What is being asked:
In the records below, take the line containing "ByTess Liv Denim" and every line following it, and write them out exactly.

::::::::::

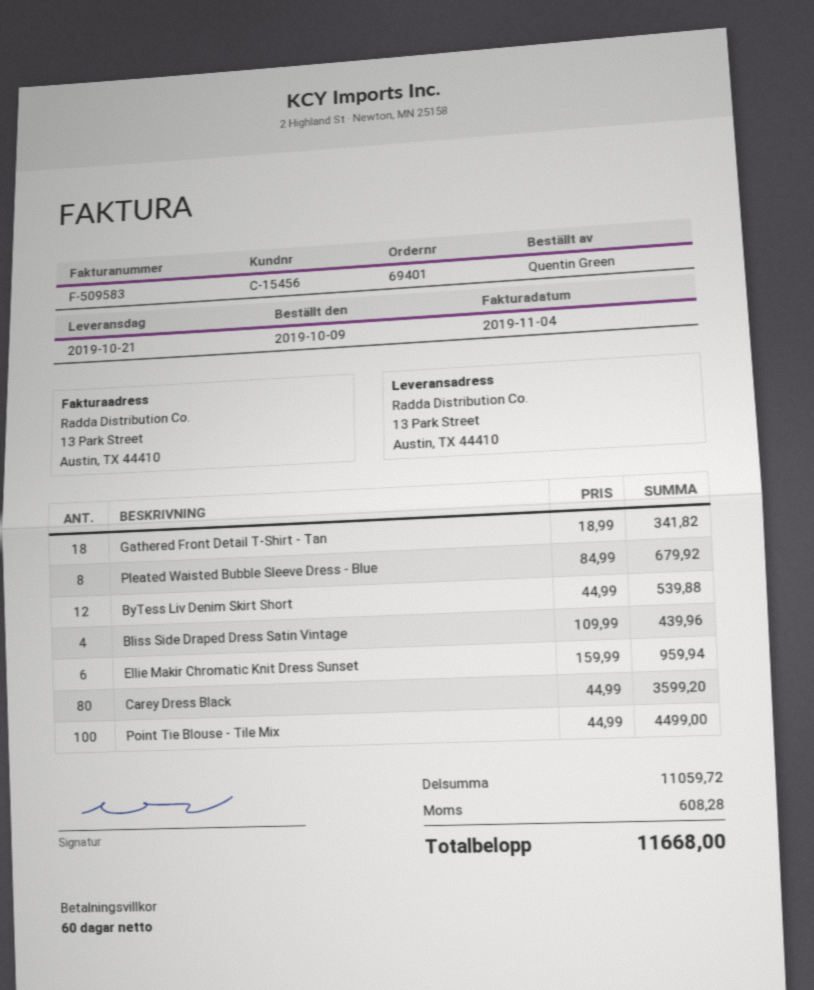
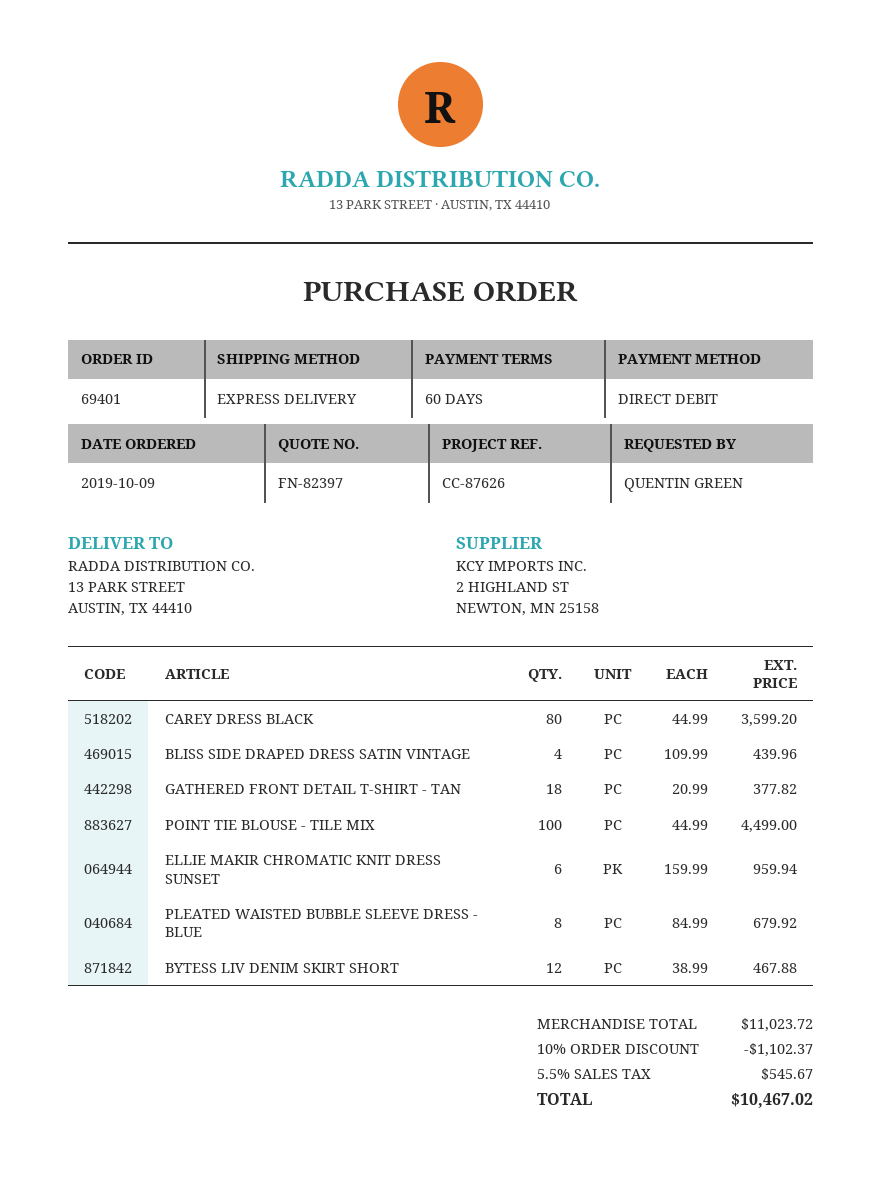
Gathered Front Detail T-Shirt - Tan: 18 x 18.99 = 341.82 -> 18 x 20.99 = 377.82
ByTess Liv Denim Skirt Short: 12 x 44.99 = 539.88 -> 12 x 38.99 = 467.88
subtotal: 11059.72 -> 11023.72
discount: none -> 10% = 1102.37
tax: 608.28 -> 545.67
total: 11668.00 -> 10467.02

::::::::::

Task solution:
ByTess Liv Denim Skirt Short: 12 x 44.99 = 539.88 -> 12 x 38.99 = 467.88
subtotal: 11059.72 -> 11023.72
discount: none -> 10% = 1102.37
tax: 608.28 -> 545.67
total: 11668.00 -> 10467.02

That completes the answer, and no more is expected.